2. The method of claim 1, wherein:

the complexity preference comprises a topic length preference or an expertise level of the user.

3. The method of claim 1, further comprising:

generating a prompt for the language generation model based on the user characteristic, wherein the topic description is generated based on the prompt.

4. The method of claim 1, further comprising:

generating an output document based on the topic description.

5. The method of claim 4, wherein generating the output document comprises:

generating a prompt that includes instructions to generate the output document.

6. The method of claim 4, wherein generating the output document comprises:

generating a plurality of topics; and

clustering a plurality of sentences from the source document based on the plurality of topics, wherein the output document is based on the clustering.

7. The method of claim 4, further comprising:

obtaining a multi-media asset based on the topic description, wherein the output document includes the multi-media asset.

8. The method of claim 1, further comprising:

displaying the topic description to the user; and

receiving feedback from the user based on the topic description.

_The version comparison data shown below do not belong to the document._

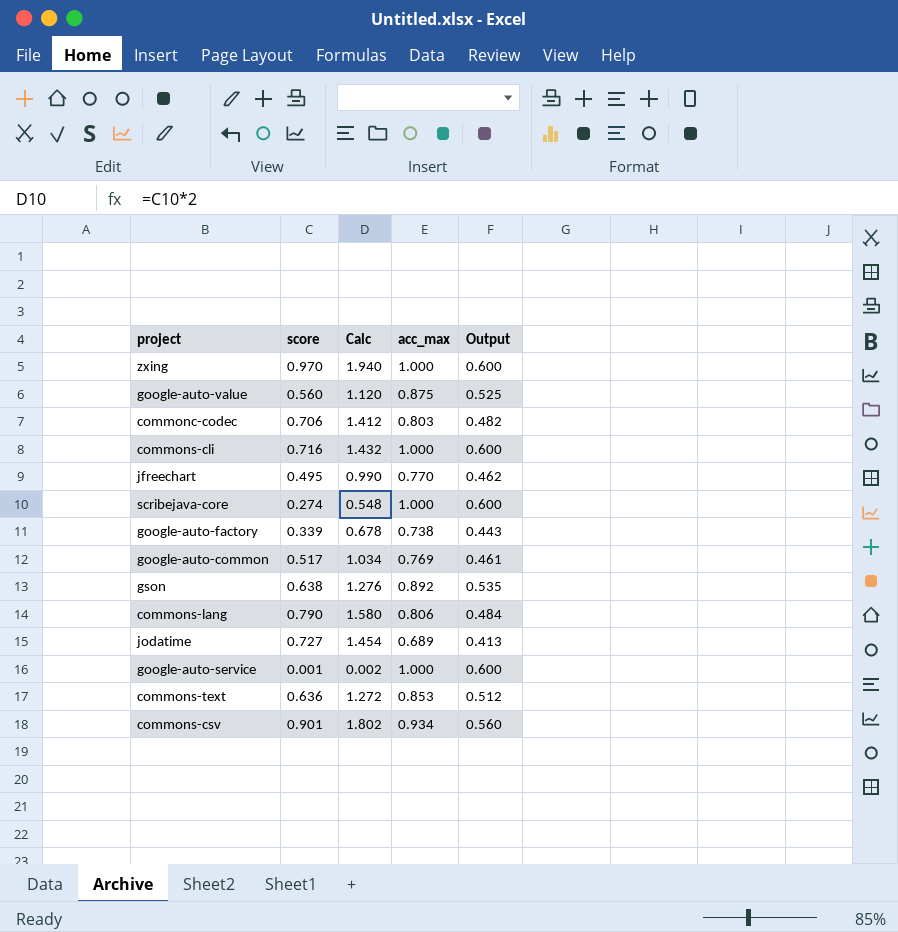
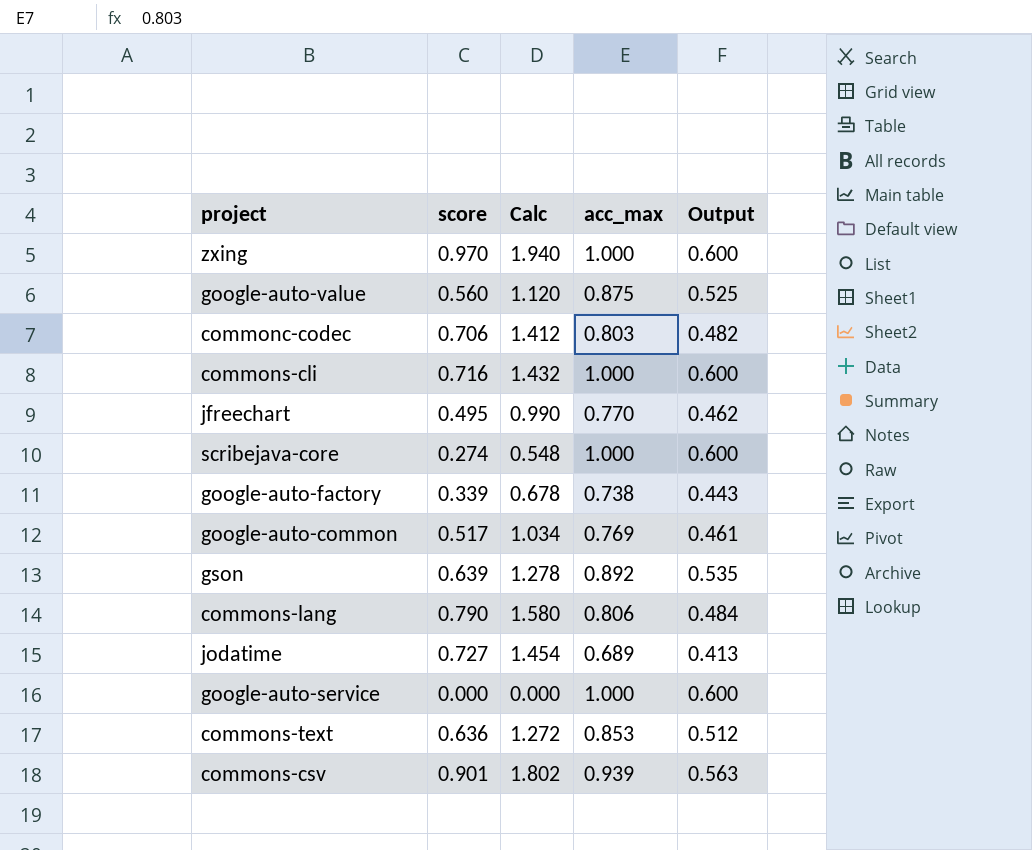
gson | score: 0.638 -> 0.639
gson | Calc: 1.276 -> 1.278
google-auto-service | score: 0.001 -> 0.000
google-auto-service | Calc: 0.002 -> 0.000
commons-csv | acc_max: 0.934 -> 0.939
commons-csv | Output: 0.560 -> 0.563

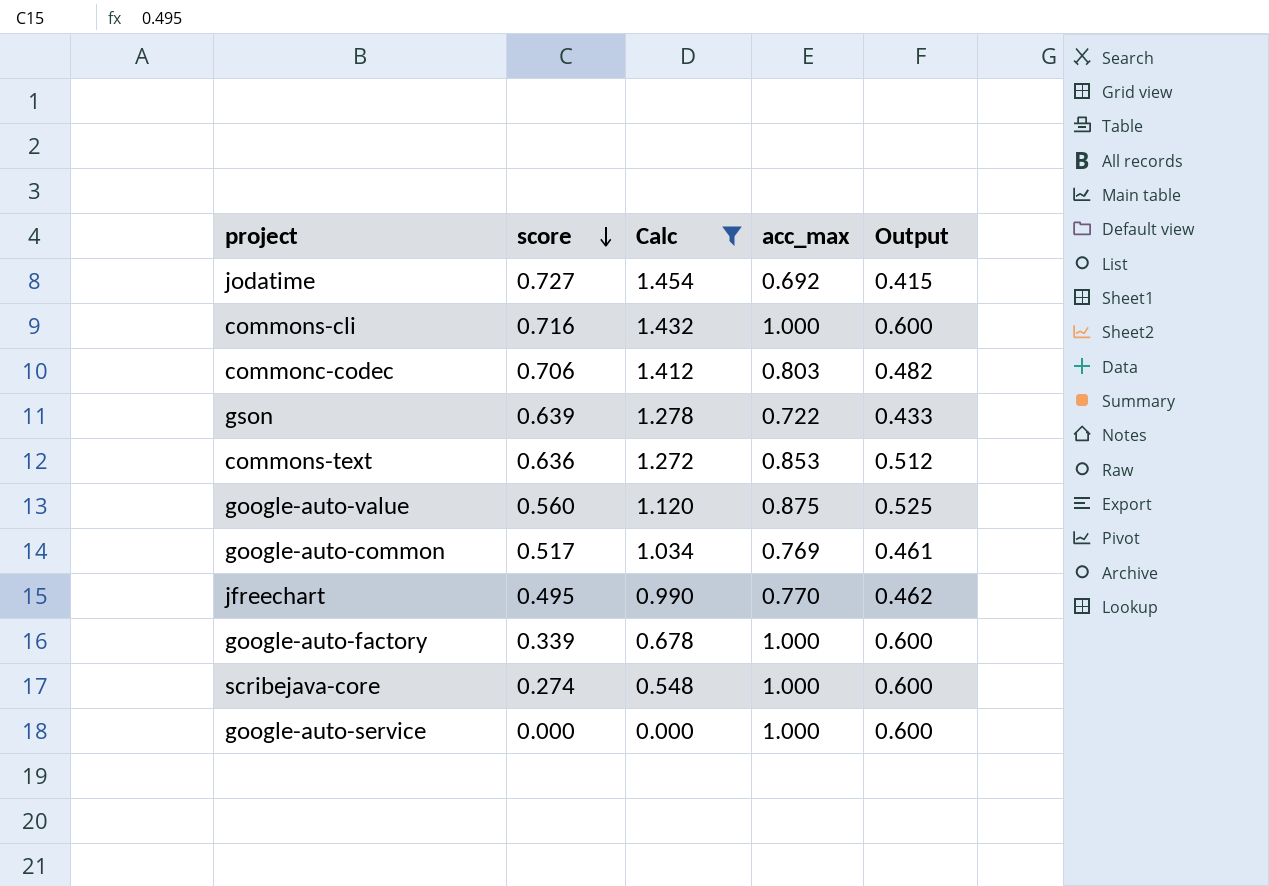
filter: none -> Calc <= 1.454
row order: none -> score descending
jodatime | acc_max: 0.689 -> 0.692
jodatime | Output: 0.413 -> 0.415
gson | acc_max: 0.892 -> 0.722
gson | Output: 0.535 -> 0.433
google-auto-factory | acc_max: 0.738 -> 1.000
google-auto-factory | Output: 0.443 -> 0.600

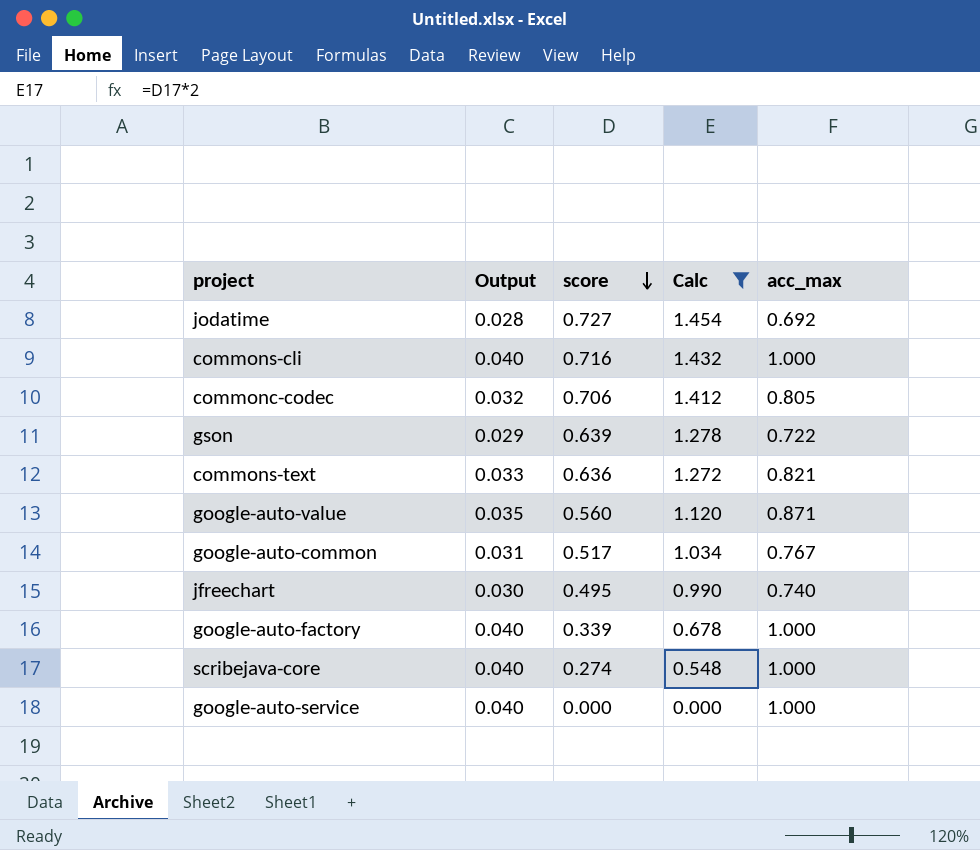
column Output | formula: [acc_max] * 0.6 -> [acc_max] * 0.04
column Output | position: 5 -> 2
commonc-codec | acc_max: 0.803 -> 0.805
commons-text | acc_max: 0.853 -> 0.821
google-auto-value | acc_max: 0.875 -> 0.871
google-auto-common | acc_max: 0.769 -> 0.767
jfreechart | acc_max: 0.770 -> 0.740

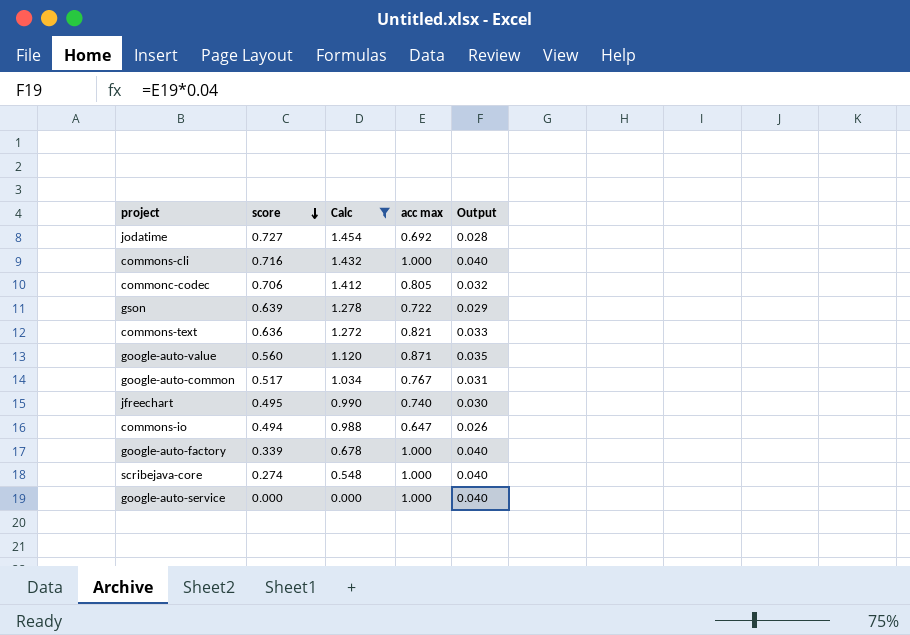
column name: acc_max -> acc max
column Output | position: 2 -> 5
row commons-io: none -> 0.494 | 0.988 | 0.647 | 0.026

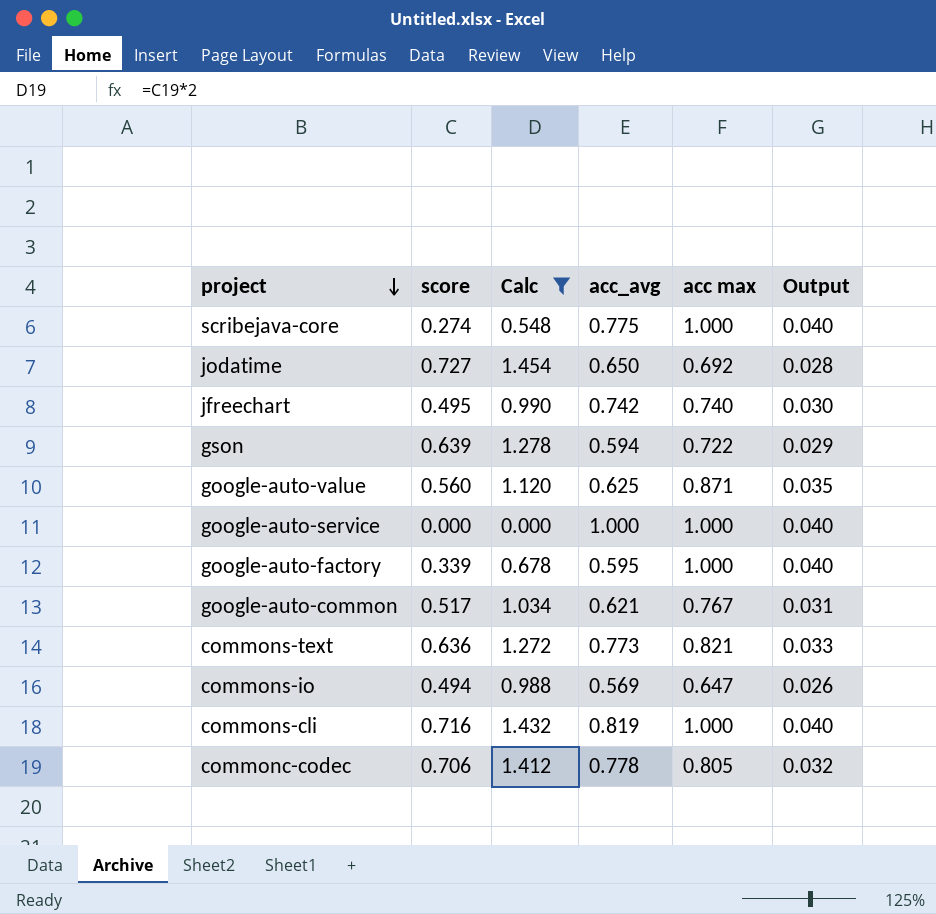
row order: score descending -> project descending
column acc_avg | position: none -> 4

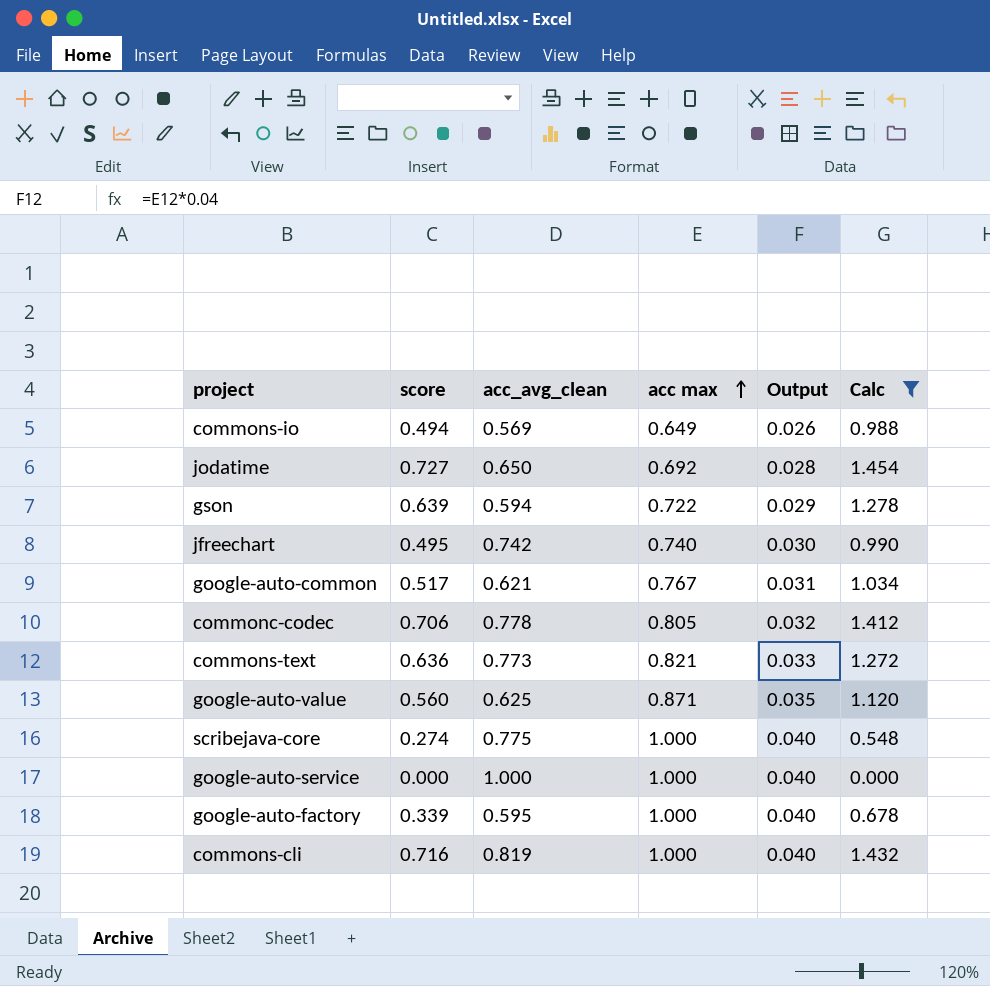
row order: project descending -> acc max ascending
column name: acc_avg -> acc_avg_clean
column Calc | position: 3 -> 6
commons-io | acc max: 0.647 -> 0.649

9. A method of training a machine learning model, the method comprising:

obtaining a source document;

generating, using a language generation model, a topic description that conforms to a complexity preference of a user by performing a self-attention mechanism on a sequence of tokens based on the source document;

computing an objective function that computes a percentage of technical words in the topic description or a percentage of technical sections; and

updating the language generation model based on the objective function.

10. (canceled)

11. The method of claim 9, further comprising:

generating, using the language generation model, a plurality of topic descriptions based on the source document, wherein the objective function is based on a number of the plurality of topic descriptions.

12. The method of claim 9, wherein updating the language generation model comprises:

performing a reinforcement learning process based on the objective function.

13. The method of claim 9, further comprising:

obtaining a user characteristic that indicates the complexity preference of the user, wherein the topic description is generated based on the complexity preference.

14. The method of claim 9, further comprising:

clustering, using a clustering model, a plurality of sentences of the source document to obtain a plurality of clustered sentences;

receiving user feedback based on the plurality of clustered sentences; and

updating parameters of the clustering model based on the user feedback.

15. The method of claim 14, further comprising:

generating a description of an intent of the user feedback.

16. The method of claim 15, further comprising:

receiving a modified description of the intent of the user feedback;

computing a likelihood loss based on the modified description of the intent; and

updating the parameters of the clustering model based on the likelihood loss.

17. An apparatus comprising:

at least one processor;

at least one memory including instructions executable by the at least one processor;

a language generation model comprising parameters stored in the at least one memory and trained to generate a topic description that conforms to a complexity preference of a user by performing a self-attention mechanism on a sequence of tokens based on a source document and a user characteristic, wherein the language generation model is trained based on an objective function that computes a percentage of technical words in the topic description or a percentage of technical sections; and

a clustering model comprising parameters stored in the at least one memory and trained to cluster a plurality of sentences of the source document to obtain a plurality of clustered sentences corresponding to the topic description.

18. The apparatus of claim 17, further comprising:

an extraction component configured to extract text from the source document.

19. The apparatus of claim 17, further comprising:

a user interface configured to receive feedback on the topic description or the plurality of clustered sentences.

20. The apparatus of claim 17, wherein:

the language generation model and the clustering model each comprises a transformer network.